Problem to solve =>
Reproduce the lines from the one holding "View detailsTehuacana, TX: 2" to the end of the entries. Include both ends and change nothing.

━━━━━━━━

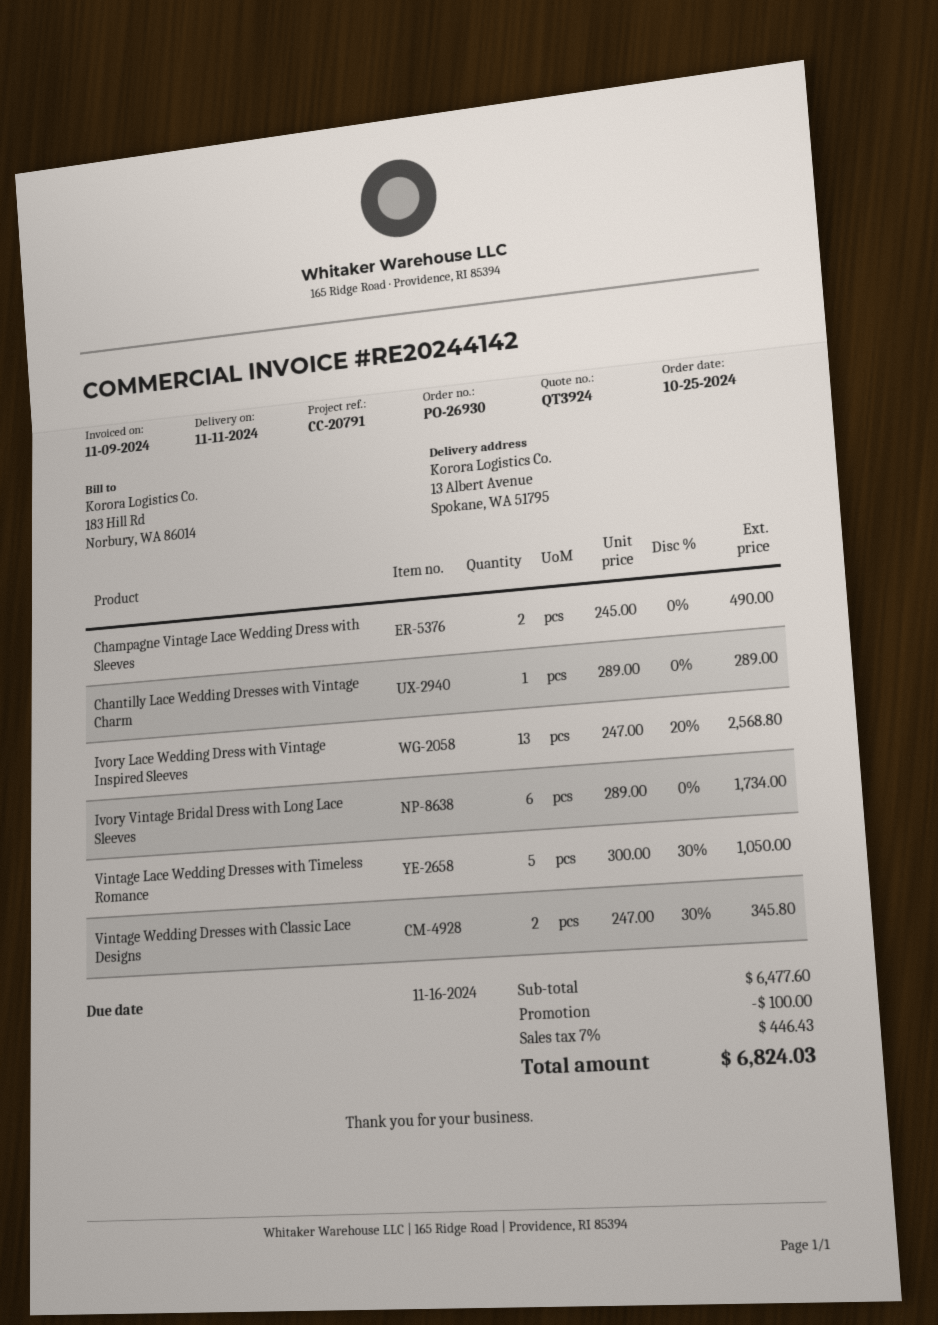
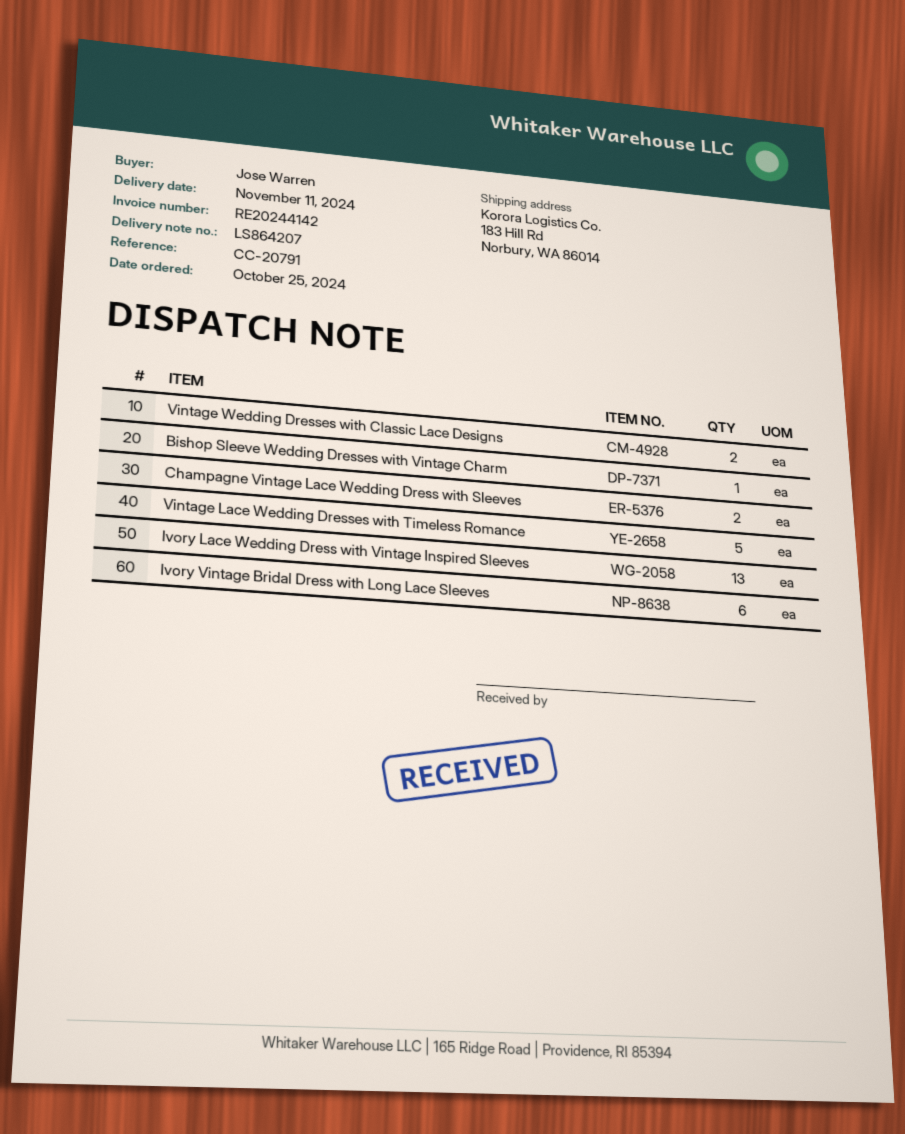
ship to: 13 Albert Avenue, Spokane, WA 51795 -> 183 Hill Rd, Norbury, WA 86014
Chantilly Lace Wedding Dresses with Vintage Charm: 1 -> none
Bishop Sleeve Wedding Dresses with Vintage Charm: none -> 1

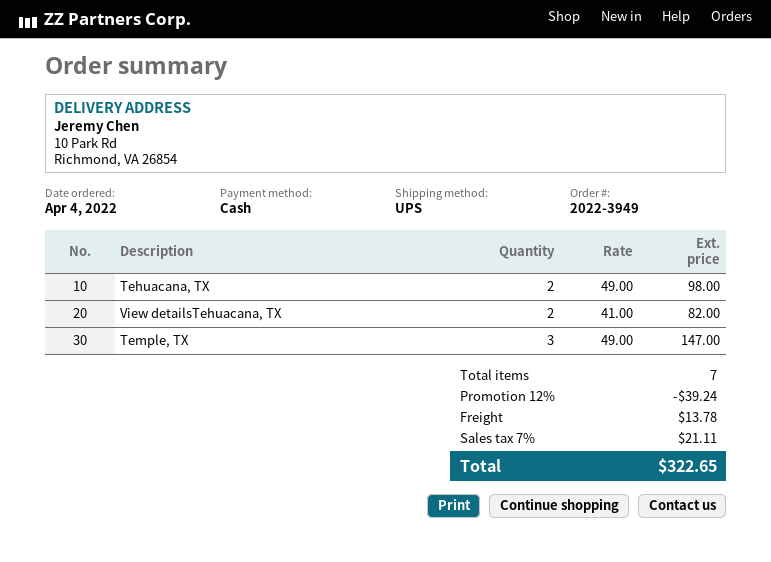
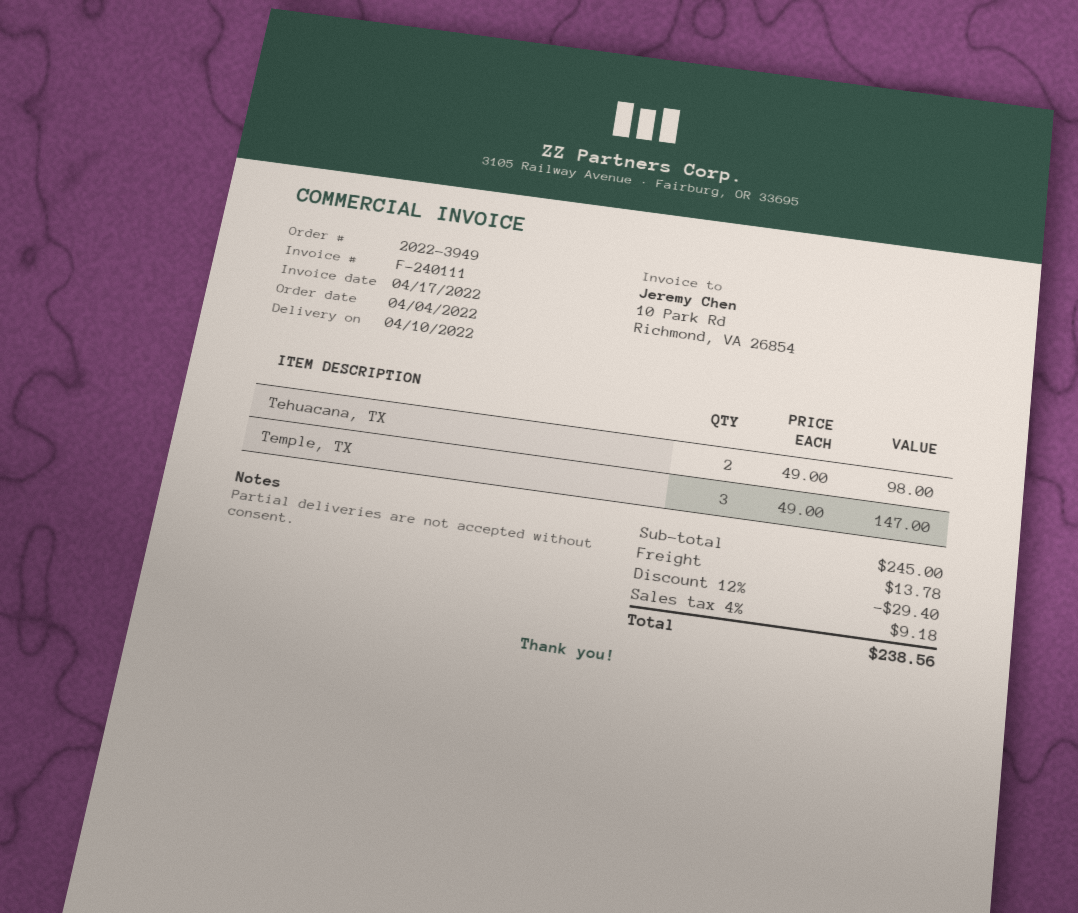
View detailsTehuacana, TX: 2 x 41.00 = 82.00 -> none
discount: 12% = 39.24 -> 12% = 29.40
tax: 7% = 21.11 -> 4% = 9.18
total: 322.65 -> 238.56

━━━━━━━━

Exercise result =>
View detailsTehuacana, TX: 2 x 41.00 = 82.00 -> none
discount: 12% = 39.24 -> 12% = 29.40
tax: 7% = 21.11 -> 4% = 9.18
total: 322.65 -> 238.56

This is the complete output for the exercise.